--- START ---

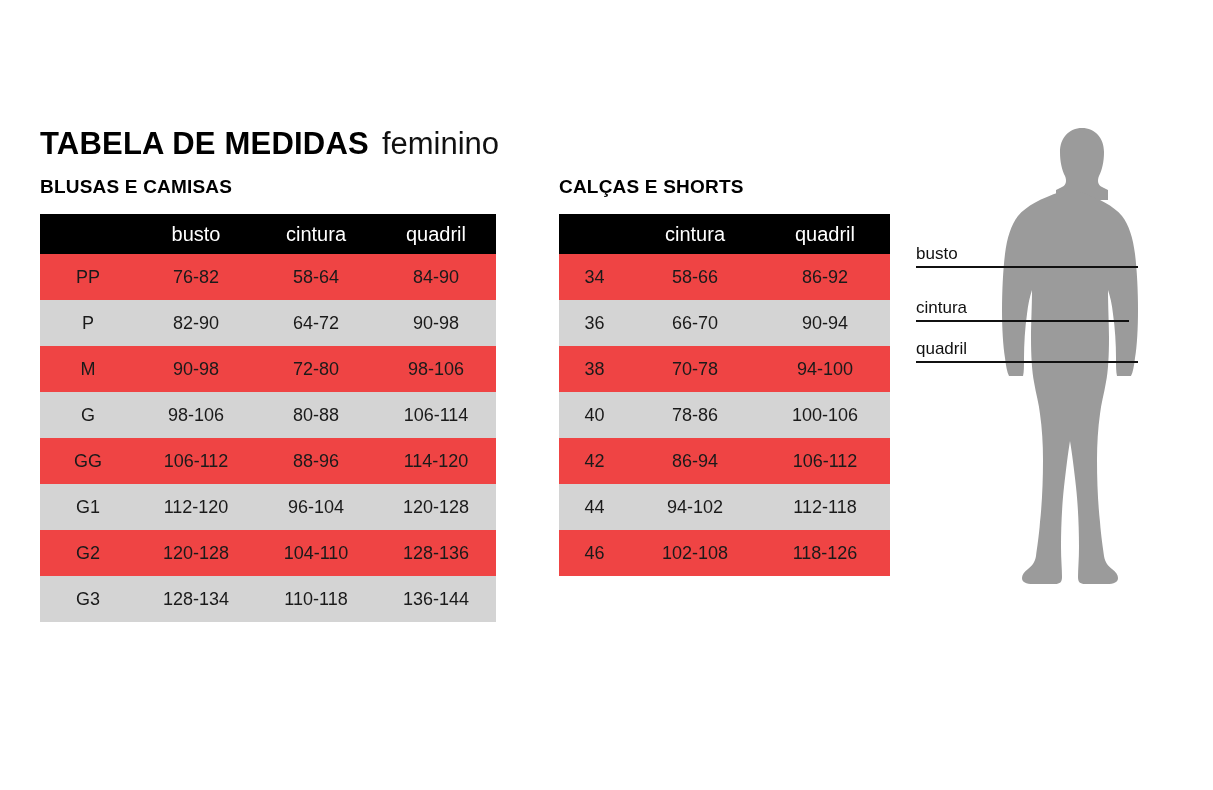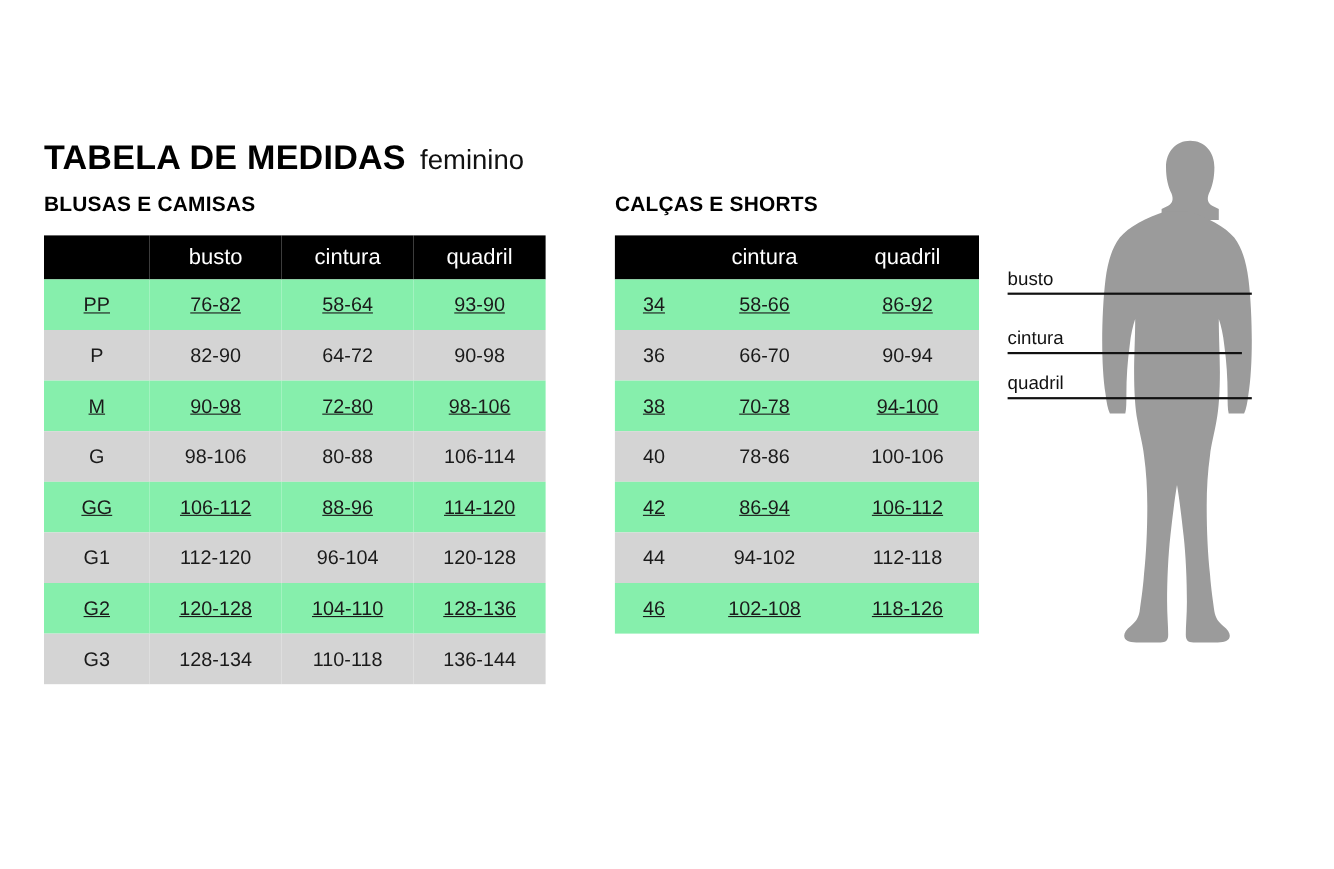--- a/index.html
+++ b/index.html
@@ -35,7 +35,7 @@
     color: #000;
   }
   .title-sub {
-    font-size: 25px;
+    font-size: 31px;
     font-weight: normal;
     color: #111;
   }

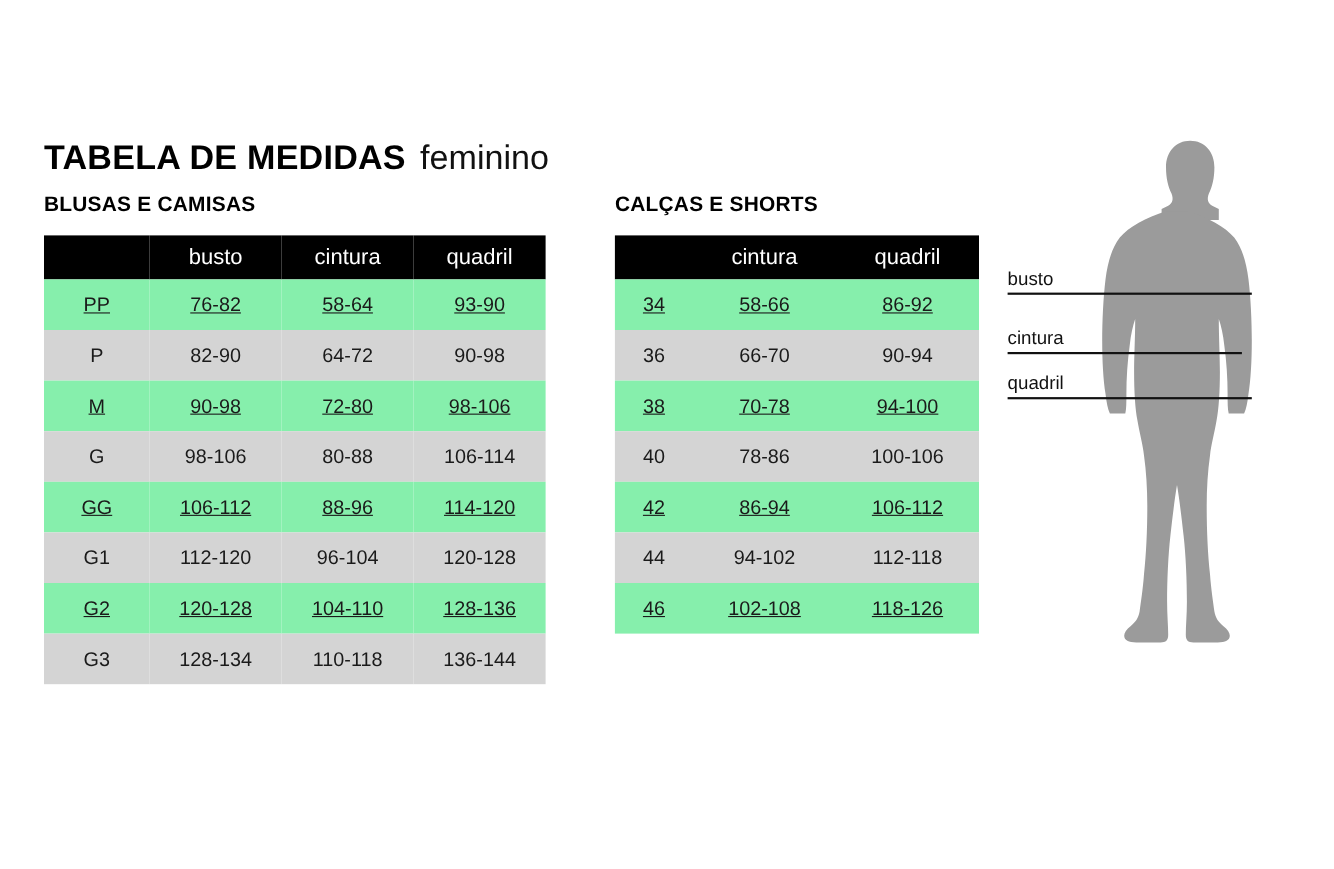--- a/index.html
+++ b/index.html
@@ -91,8 +91,7 @@
     background: #d4d4d4;
   }
   .size-table tbody tr.plain td {
-    background: #86efac;
-    text-decoration: underline;
+    background: #ef4444;
   }
   
   #table-tops col.c0 { width: 96px; }

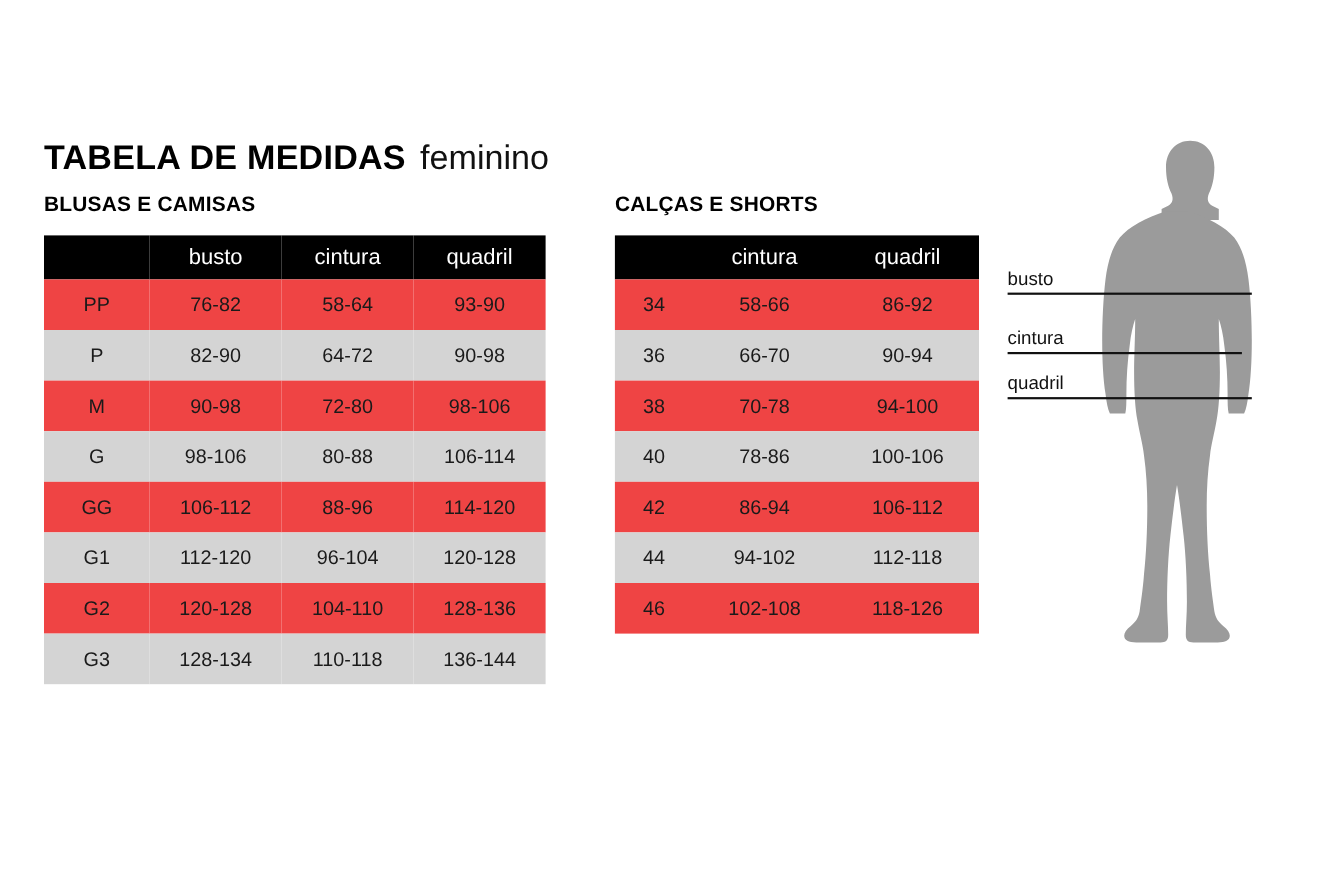--- a/index.html
+++ b/index.html
@@ -165,7 +165,7 @@
         <td>PP</td>
         <td>76-82</td>
         <td>58-64</td>
-        <td>93-90</td>
+        <td>84-90</td>
       </tr>
       <tr class="shaded">
         <td>P</td>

--- END ---

- [Task requirements]
Exact copy, pictures removed: set down the whole listing above.

- [Response box]
--- a/index.html
+++ b/index.html
@@ -35,7 +35,7 @@
     color: #000;
   }
   .title-sub {
-    font-size: 25px;
+    font-size: 31px;
     font-weight: normal;
     color: #111;
   }

--- a/index.html
+++ b/index.html
@@ -91,8 +91,7 @@
     background: #d4d4d4;
   }
   .size-table tbody tr.plain td {
-    background: #86efac;
-    text-decoration: underline;
+    background: #ef4444;
   }
   
   #table-tops col.c0 { width: 96px; }

--- a/index.html
+++ b/index.html
@@ -165,7 +165,7 @@
         <td>PP</td>
         <td>76-82</td>
         <td>58-64</td>
-        <td>93-90</td>
+        <td>84-90</td>
       </tr>
       <tr class="shaded">
         <td>P</td>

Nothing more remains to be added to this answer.